Mwizenge S. Tembo, Ph. D.
Professor of Sociology
You can use plastic, metal, or a porcelain cup to drink all types of drinks and fluids including water when you are in the village. You will enjoy your drink. But nothing can compare to the distinctive unique scent, aroma, and soul you experience when you drink from a chipindi. This is sometimes called a calabash or gourd. The very essence of what it means to be kukaya is to drink from a chipindi or nkhombo. There are at least 4 traditional brews that are best consumed using either chipindi or nkhombo; Mthibi, Zinduku, Thobwa, Chinya, Mtaba, and Moba (beer). All of these traditional brews either use vingoma (maize or corn) or Lupoko (finger millet).
Vingoma (maize or corn) and Lupoko (finger millet).
The beginning of the making of these traditional brews starts with proper preparation of vingoma or Lupoko. Depending how much
of the traditional brew is to be made, certain amounts of maize or lupoko are soaked in water for three days. Exactly what is done with the maize is done with the lupoko. We will just mention the maize. The water is then drained and thrown away. The moist maize is then spread in a chihengo or a wide flat container. The maize is covered with a wide piece of paper or cloth and placed away in a secluded location may be somewhere in the kitchen or basement. After 3 days the maize will germinate. You then spread the germinated maize on a flat mphasa (mat) or chihengo and dry it in the sun. After the germinated vingoma (maize) or lupoko (finger millet) is dry, grind it into flour using an electric grinder, a pestle and mortar, and if you are in the village you can use a diesel driven hammer mill. This maize or lupoko flower is now called chilungo.
The Making of the Traditional Brews
Grind a large amount of maize into flour called mgaiwa. Get a large pot or clay pot and fill two thirds of it with plain water. Place the container on a good fire or on high on a cooking stove. When the water is lukewarm, slowly sprinkl large handfuls of the mgaiwa maize meal while stirring. Once the contents begin boiling and splattering, cover the pot. Lower the heat. Let this boil for at least an hour while occasionally stirring it. If it thickens, add more water to thin it.

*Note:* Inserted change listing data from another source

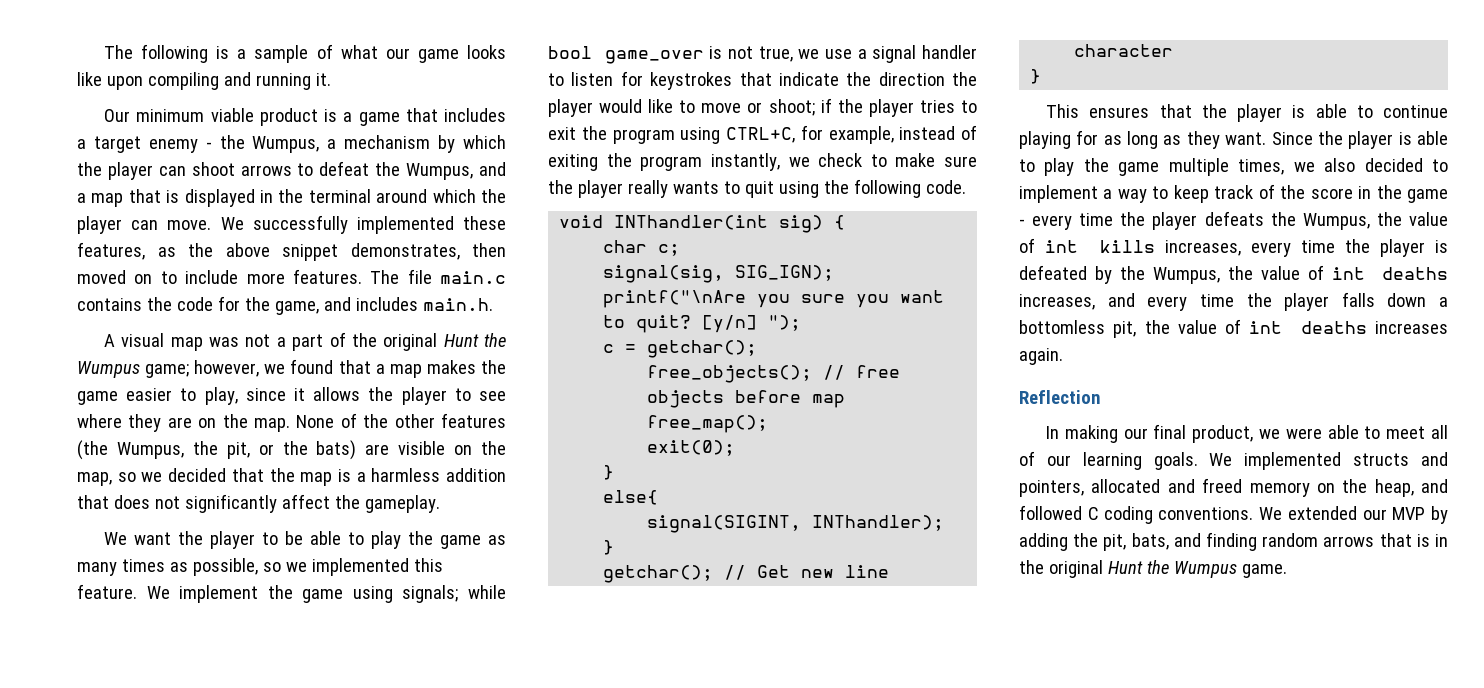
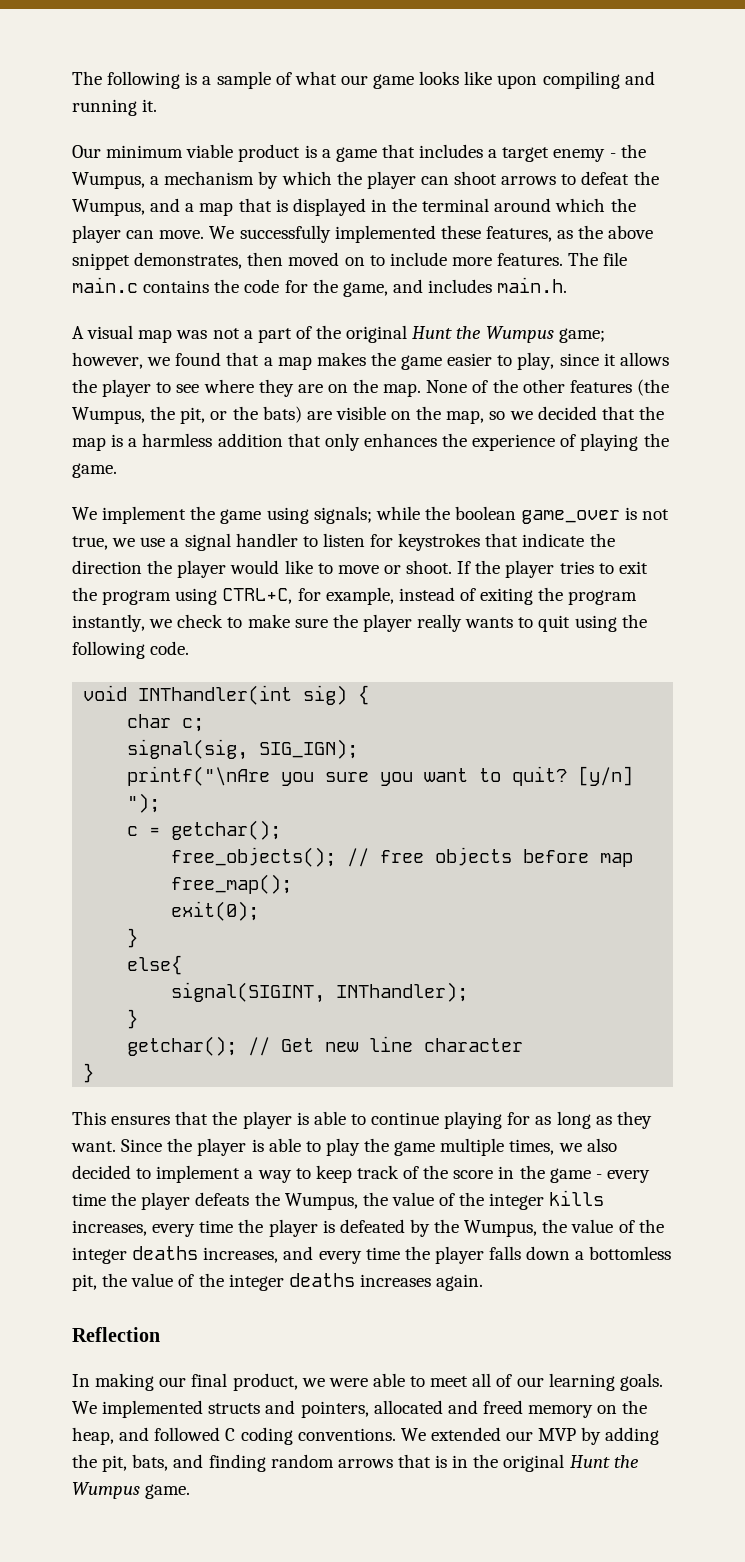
- None of the other features (the Wumpus, the pit, or the bats) are visible on the map, so we decided that the map is a harmless addition that does not significantly affect the gameplay.
- We want the player to be able to play the game as many times as possible, so we implemented this feature. We implement the game using signals;
+ None of the other features (the Wumpus, the pit, or the bats) are visible on the map, so we decided that the map is a harmless addition that only enhances the experience of playing the game.
+ We implement the game using signals;
- while bool game_over is not true, we use a signal handler to listen for keystrokes that indicate the direction the player would like to move or shoot; if the player tries to exit the program using CTRL+C, for example, instead of exiting the program instantly, we check to make sure the player really wants to quit using the following code.
+ while the boolean game_over is not true, we use a signal handler to listen for keystrokes that indicate the direction the player would like to move or shoot. If the player tries to exit the program using CTRL+C, for example, instead of exiting the program instantly, we check to make sure the player really wants to quit using the following code.
- Since the player is able to play the game multiple times, we also decided to implement a way to keep track of the score in the game - every time the player defeats the Wumpus, the value of int kills increases, every time the player is defeated by the Wumpus, the value of int deaths increases, and every time the player falls down a bottomless pit, the value of int deaths increases again.
+ Since the player is able to play the game multiple times, we also decided to implement a way to keep track of the score in the game - every time the player defeats the Wumpus, the value of the integer kills increases, every time the player is defeated by the Wumpus, the value of the integer deaths increases, and every time the player falls down a bottomless pit, the value of the integer deaths increases again.

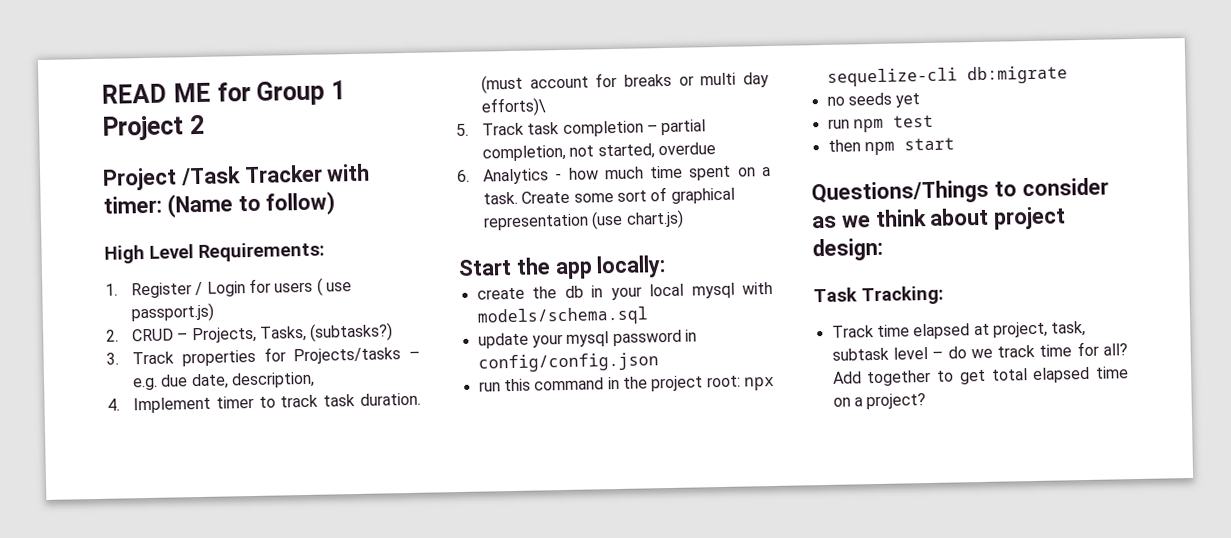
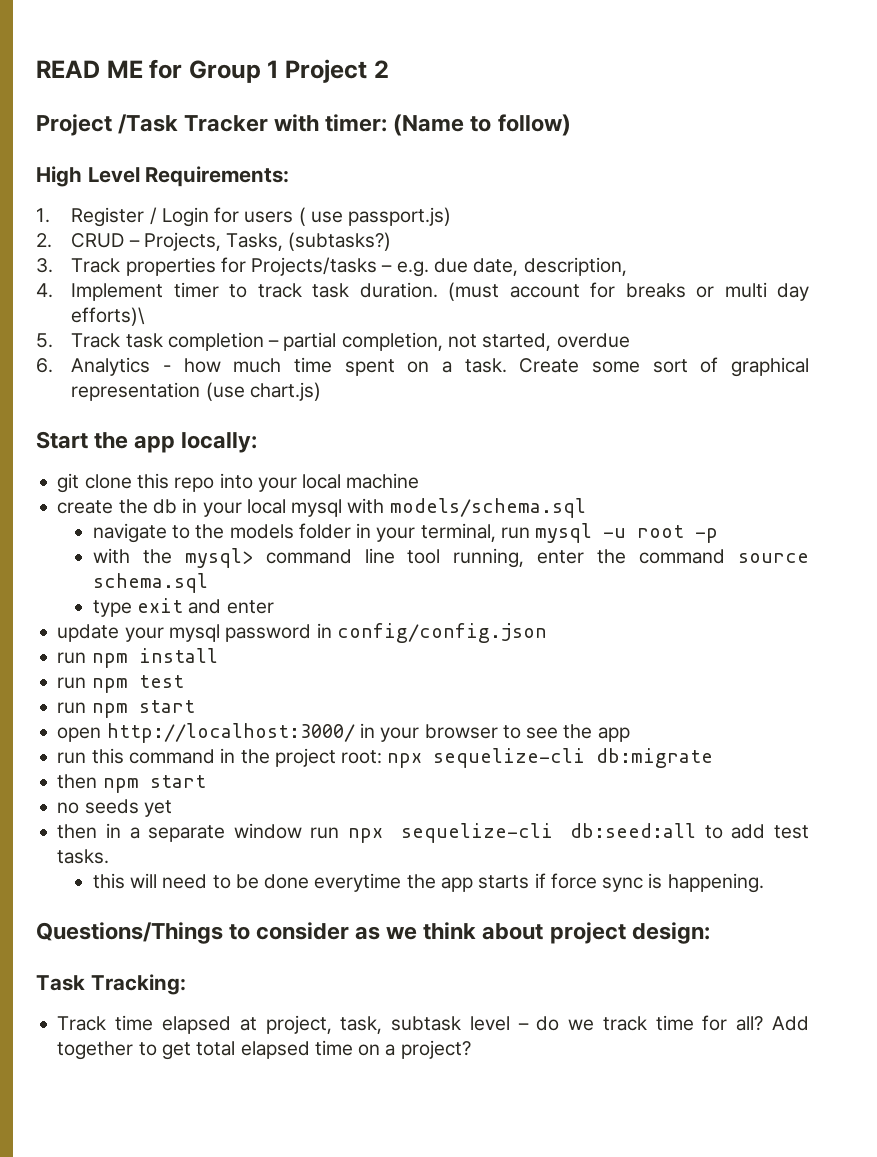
+ git clone this repo into your local machine
+ navigate to the models folder in your terminal, run mysql -u root -p
+ with the mysql> command line tool running, enter the command source schema.sql
+ type exit and enter
+ run npm install
+ run npm test
+ run npm start
+ open http://localhost:3000/ in your browser to see the app
+ then npm start
- run npm test
- then npm start
+ then in a separate window run npx sequelize-cli db:seed:all to add test tasks.
+ this will need to be done everytime the app starts if force sync is happening.

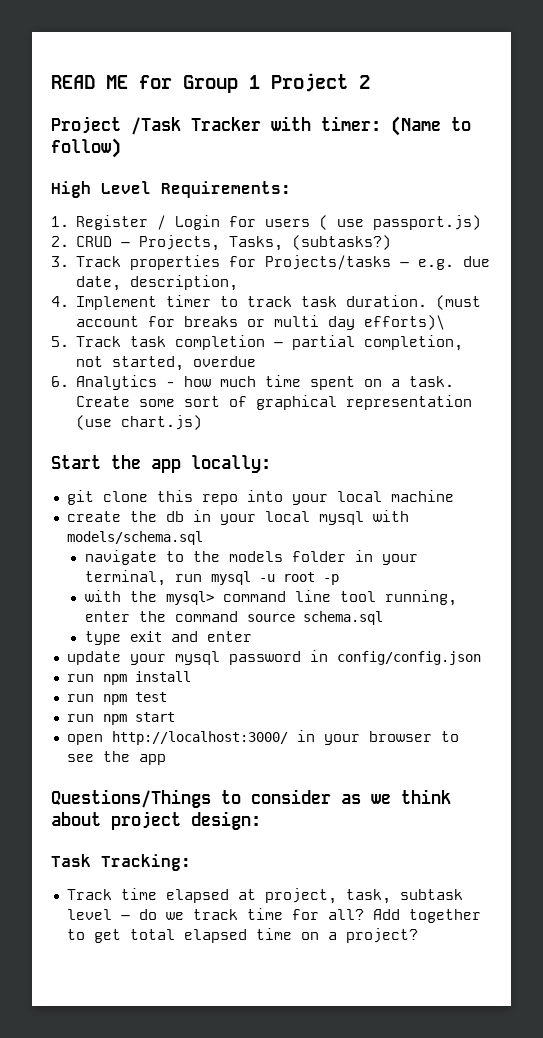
- run this command in the project root: npx sequelize-cli db:migrate
- then npm start
- no seeds yet
- then in a separate window run npx sequelize-cli db:seed:all to add test tasks.
- this will need to be done everytime the app starts if force sync is happening.

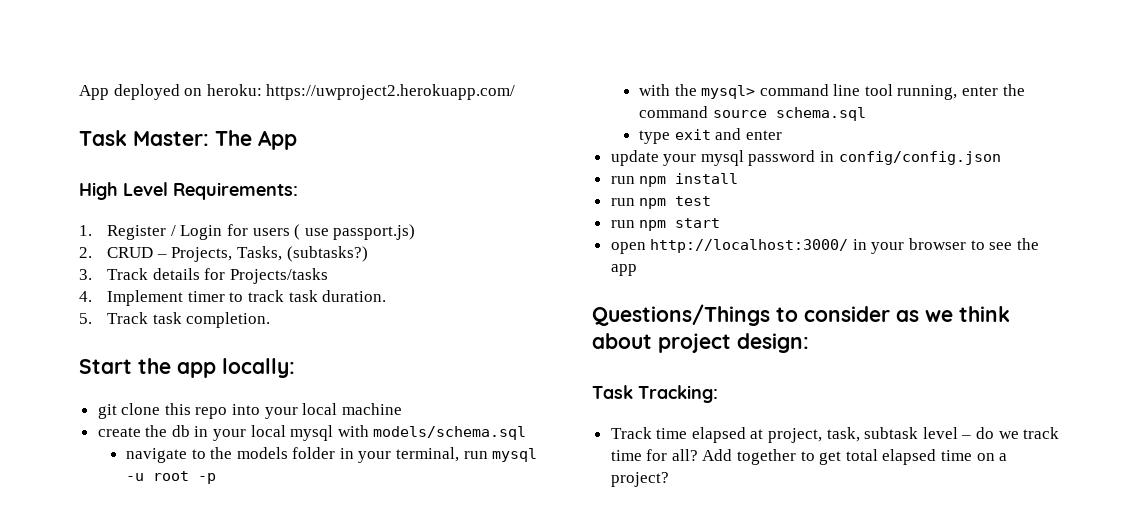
- READ ME for Group 1 Project 2
- Project /Task Tracker with timer: (Name to follow)
+ App deployed on heroku: https://uwproject2.herokuapp.com/
+ Task Master: The App
- 3. Track properties for Projects/tasks – e.g. due date, description,
+ 3. Track details for Projects/tasks
- 4. Implement timer to track task duration. (must account for breaks or multi day efforts)\
- 5. Track task completion – partial completion, not started, overdue
- 6. Analytics - how much time spent on a task. Create some sort of graphical representation (use chart.js)
+ 4. Implement timer to track task duration.
+ 5. Track task completion.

Take the hot pot off the fire and place it on the side. Slowly pour in the chilungo and stir it thoroughly. If the hot contents are two gallons you can pour and stir in 2 to 3 cups of maize chilungo. If you are brewing Mthibi, you pour in lupoko chilungo. Cover the pot and put it away either in the corner of the kitchen or away in the basement. Traditionally the boiling is done in large clay pots.
Thobwa, Mthibi, Zinduku, Chinya, Mtaba, and Moba (beer).
What happens to the large pot with the cooling mixture is that if it left to ferment for exactly one week, it turns into moba or beer. This is why this traditionally brewed beer is called seven days in the villages or moba wa masese. If the following morning you and your family want to
drink thobwa, you can get the cooled down maize chilungo mixture and boil it while stirring it. If it is thick, pour some water to thin it. Bring it to a boil. You can drink this with your family as part of breakfast or a snack. You do not need to add sugar as the thobwa should be lightly sweet already.
The Mthibi sweet drink can only be made from lupoko chilungo. You wait up to three days before it ferments and ripens to the Mthibi sweet drink. The well brewed Mthibi should be sweet, thin or watery but filling. The lupoko residue should be at the bottom of the drink. You can use a cup although he best would be to use chipindi or nkhombo (gourd cup)
Mtaba and Chinya
Mtaba is what the maize chilungo mixture turns into at about the second day. It is bubbly but with a nthya nthya taste close to what a yogurt taste. The taste does not have an equivalent in
English. At this stage children and other non-alcohol drinkers can enjoy the tasty brew. Chinya is what the drink turn into on the sixth day on the verge of becoming fully moba (beer). Chinya can still be enjoyed by all non-alcoholic drinkers. All of these drinks have a special flavor and aroma when using the chipindi to drink it. On the seventh day, the whole mixture fully turns into beer. Beyond the seventh day, the maize chilungo turns into stronger beer.